Moje oczy zmieniły barwę na krwisto czerwoną , moje serce biło w oszalałym tępię.Byłam wściekła.
-Czego chcesz ode mnie ?! - Zapytałam szczerząc kły.
-Ha Ha ... Naprawdę nie wiesz ? Chcę tego co powinienem odebrać wiele lat temu. Chce twojej duszy !
Zaatakowałam , na nie wiele się to zdało , zmora ulatniała się i pojawiała , była dla mnie nietykalna.
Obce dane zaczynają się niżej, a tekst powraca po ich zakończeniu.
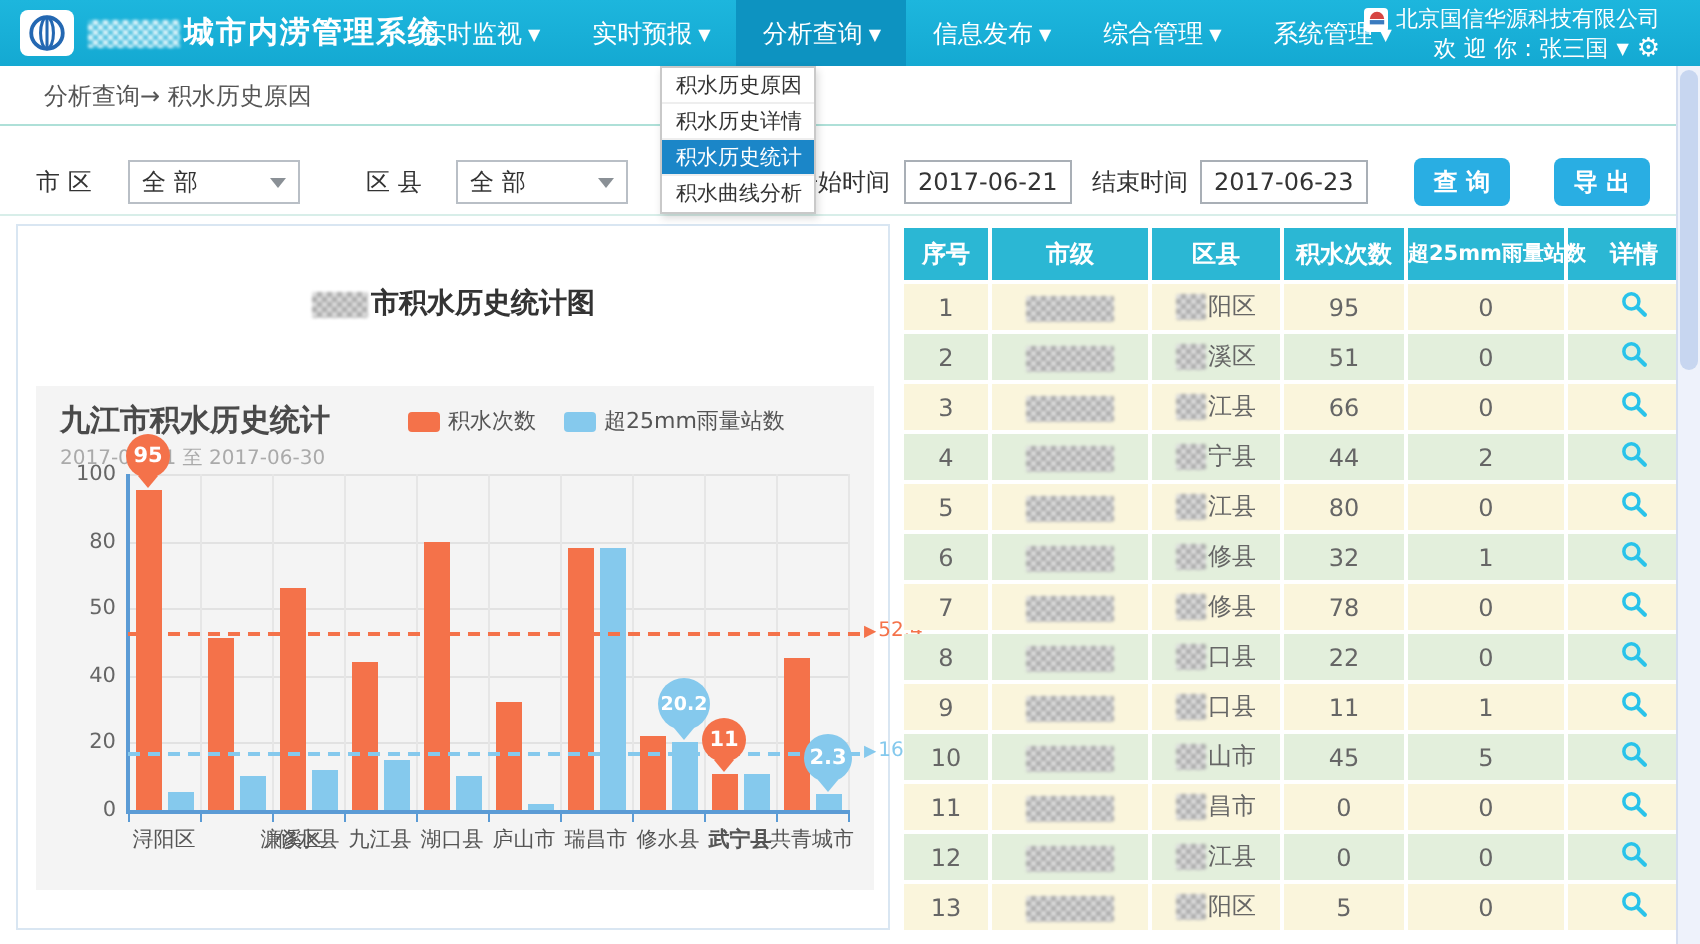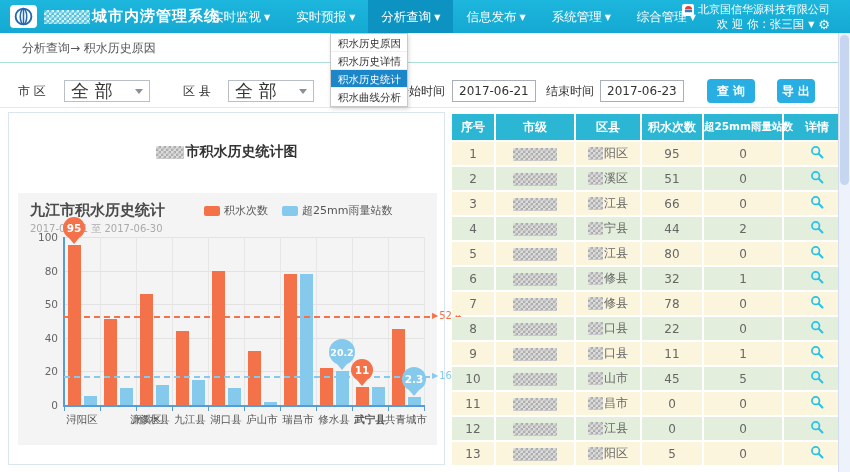--- a/index.html
+++ b/index.html
@@ -121,8 +121,8 @@
         <div class="nav-item"><span>实时预报</span><span class="nav-caret">▼</span></div>
         <div class="nav-item active"><span>分析查询</span><span class="nav-caret">▼</span></div>
         <div class="nav-item"><span>信息发布</span><span class="nav-caret">▼</span></div>
+        <div class="nav-item"><span>综合管理</span><span class="nav-caret">▼</span></div>
         <div class="nav-item"><span>系统管理</span><span class="nav-caret">▼</span></div>
-        <div class="nav-item"><span>综合管理</span><span class="nav-caret">▼</span></div>
       </div>
     <div class="header-right">
       <div class="company-line">

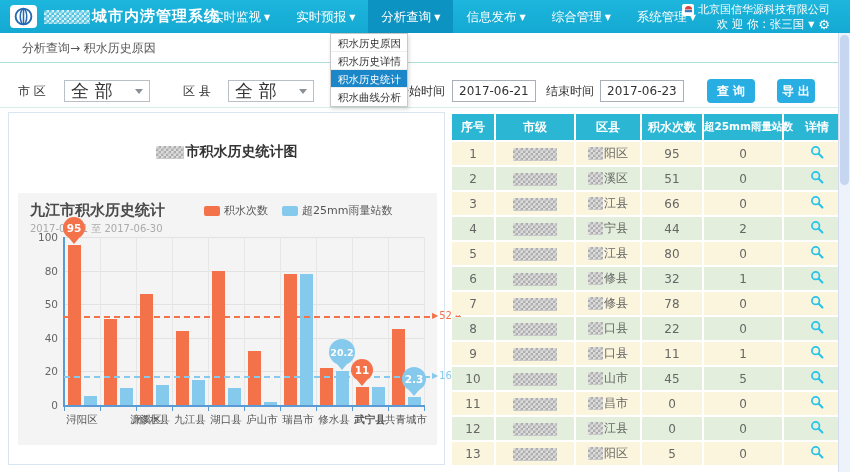--- a/index.html
+++ b/index.html
@@ -32,7 +32,7 @@
                 border-bottom:1px solid #d8eee9; }
   .f-label { position:absolute; top:16px; font-size:12px; color:#333; line-height:22px; white-space:nowrap; }
   .f-select { position:absolute; top:16px; height:22px; background:#fff; border:1px solid #b9bfc6;
-              font-size:18px; color:#333; display:flex; align-items:center; justify-content:space-between;
+              font-size:12px; color:#333; display:flex; align-items:center; justify-content:space-between;
               padding:0 6px; cursor:pointer; }
   .select-caret { width:0; height:0; border-left:4px solid transparent; border-right:4px solid transparent;
                   border-top:5px solid #8a9096; }

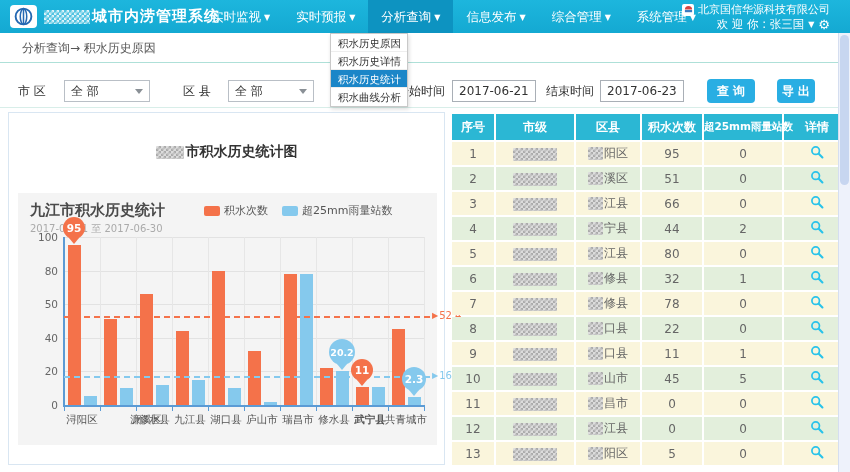--- a/index.html
+++ b/index.html
@@ -162,7 +162,7 @@
     <span class="f-label" style="left:546px">结束时间</span>
     <input class="f-input" style="left: 600px;" value="2017-06-23">
     <button class="f-btn" style="left:707px;width:48px">查 询</button>
-    <button class="f-btn" style="left:777px;width:38px">导 出</button>
+    <button class="f-btn" style="left:777px;width:48px">导 出</button>
   </div>
 
   <div class="dropdown-menu" id="dropdown-menu">

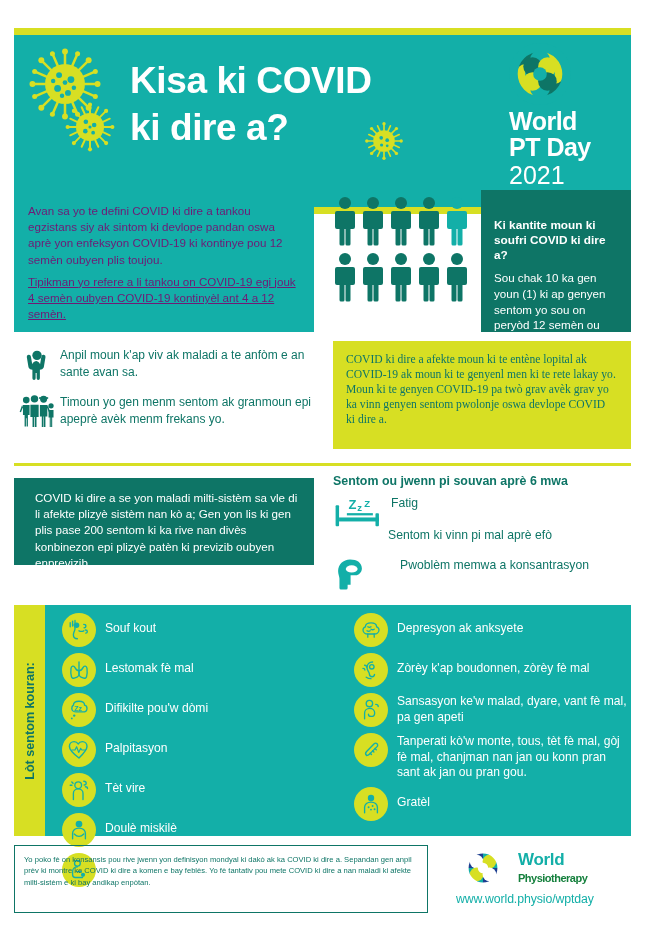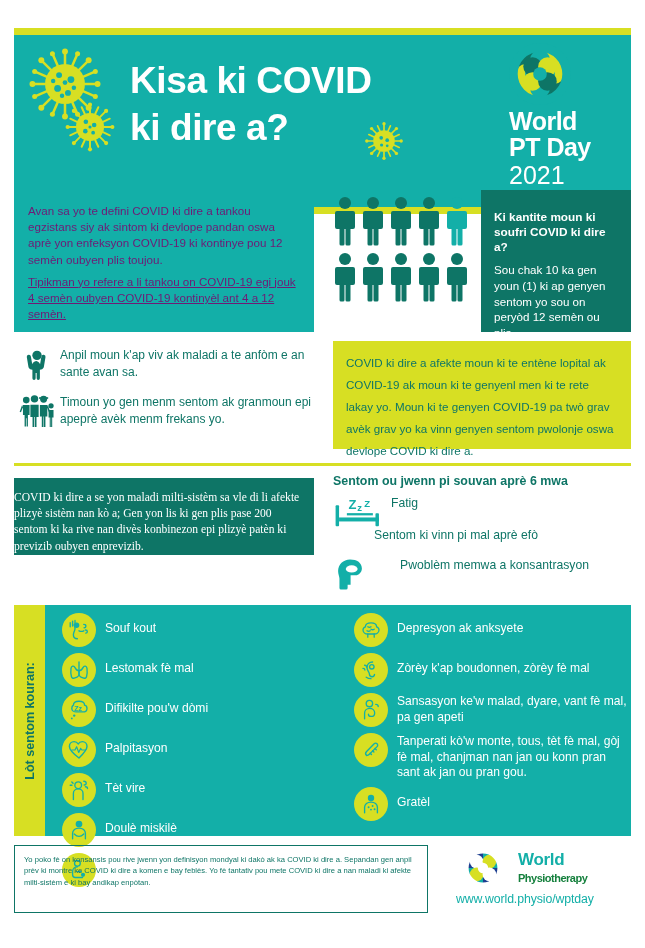--- a/index.html
+++ b/index.html
@@ -61,7 +61,7 @@
     padding:12px 12px 0 13px;box-sizing:border-box;
   }
   .box-howmany h3{
-    margin:8px 0 7px 0;font-size:11.8px;line-height:15px;font-weight:bold;
+    margin:16px 0 7px 0;font-size:11.8px;line-height:15px;font-weight:bold;
   }
   .box-howmany .bodytext{font-size:11.6px;line-height:15.8px;}
 

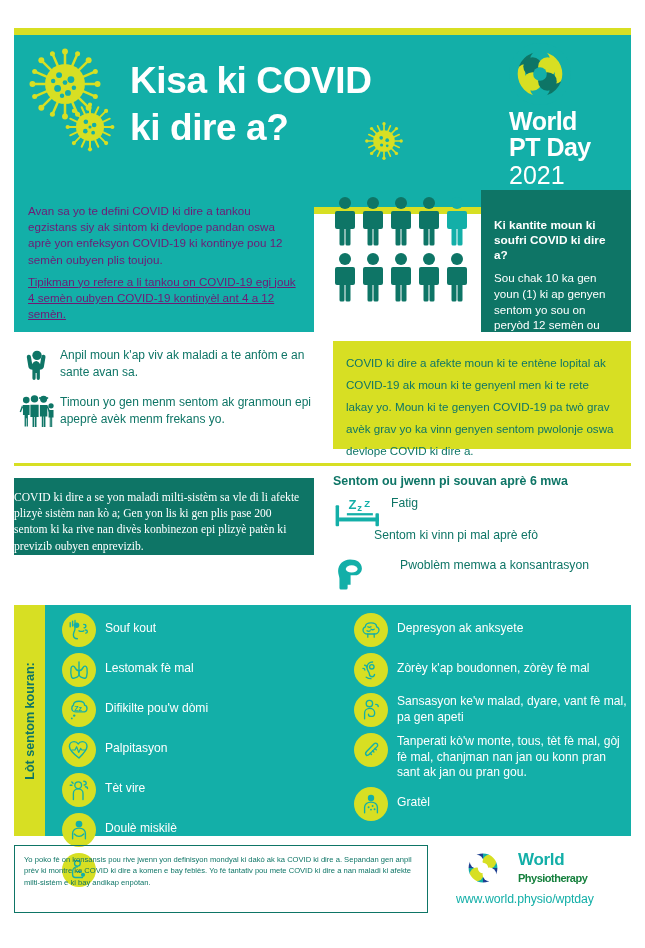--- a/index.html
+++ b/index.html
@@ -79,7 +79,7 @@
     position:absolute;left:333px;top:341px;width:298px;height:108px;
     padding:11px 14px 0 13px;box-sizing:border-box;
   }
-  .box-hosp .bodytext{font-size:11.6px;line-height:22px;}
+  .box-hosp .bodytext{font-size:11.6px;line-height:15px;font-family:Liberation Serif, serif;}
 
   
   .divider{

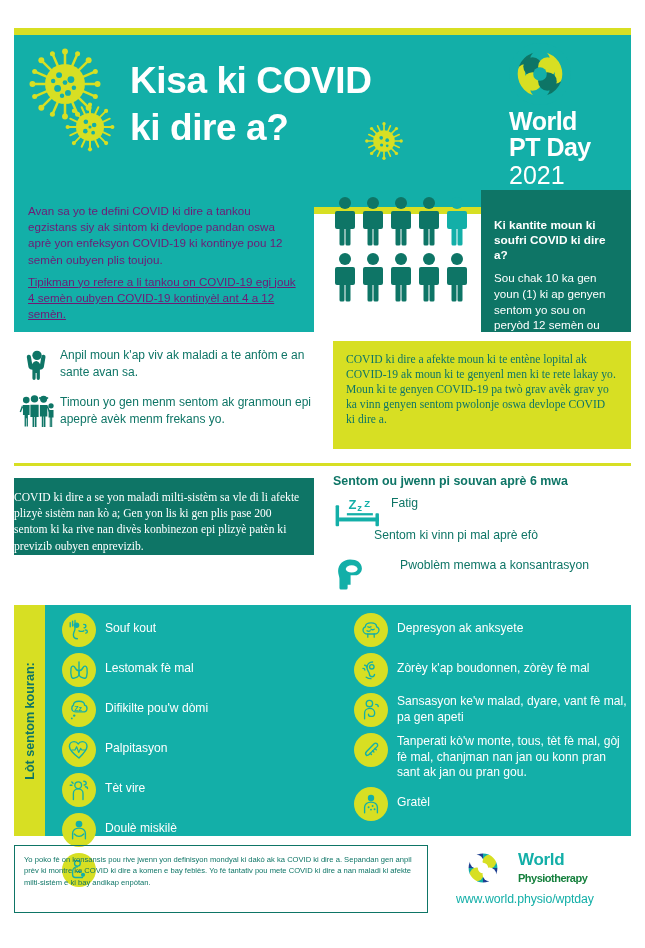--- a/index.html
+++ b/index.html
@@ -89,8 +89,8 @@
 
   
   .box-multi{
-    position:absolute;left:14px;top:478px;width:300px;height:77px;
-    padding:12px 14px 0 0;box-sizing:border-box;font-family:Liberation Serif, serif;
+    position:absolute;left:14px;top:478px;width:300px;height:87px;
+    padding:12px 14px 0 21px;box-sizing:border-box;
   }
   .sec6{
     position:absolute;left:333px;top:474px;width:300px;

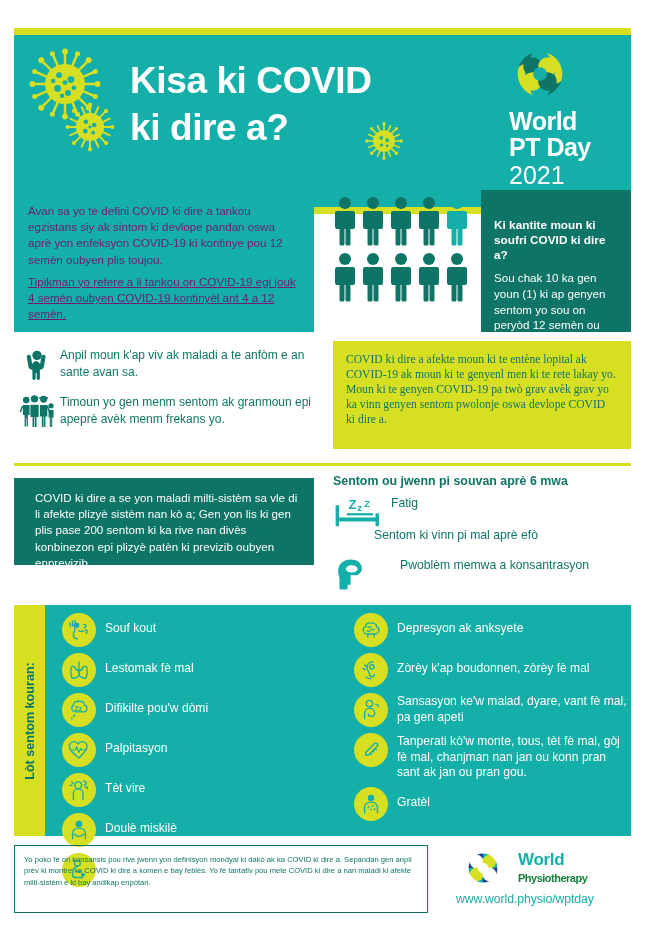--- a/index.html
+++ b/index.html
@@ -100,7 +100,7 @@
   .row6 .ic{width:58px;flex:0 0 58px;display:flex;justify-content:flex-start;}
   .row6 .tx{color:#0E7566;font-size:12.2px;line-height:16.5px;padding-top:1px;}
   .r6a{left:333px;top:494px;width:300px;}
-  .r6b{left:316px;top:526px;width:300px;text-align:right;}
+  .r6b{left:330px;top:526px;width:300px;text-align:right;}
   .r6c{left:333px;top:556px;width:300px;gap:9px;}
Miałam jednak moc , moc mojego żywiołu , powietrza. Dzięki połączeniu moich emocji , umiejętności , żywiołu oraz dzięki wsparciu księżyca zdołałam zranić zjawę.
Wykrzyczała do mnie :
-Ja Tu wrócę ! Odbiorę twoją duszę a twoje marne truchło zostawię kojotom na pożarcie ! Polegniesz jak ta twoja żałosna rodzina !
W głębi duszy cieszyłam się , że wygrałam starcie , z moim wrogiem.Jednak zaniepokoił mnie fakt , że mnie znaleziono , po tylu latach. Wiedziałam jedno , będę walczyć. Nie jestem już tym bezbronnym wilczątkiem jak przed laty.Tym razem ... będziemy bawić się , na moich zasadach.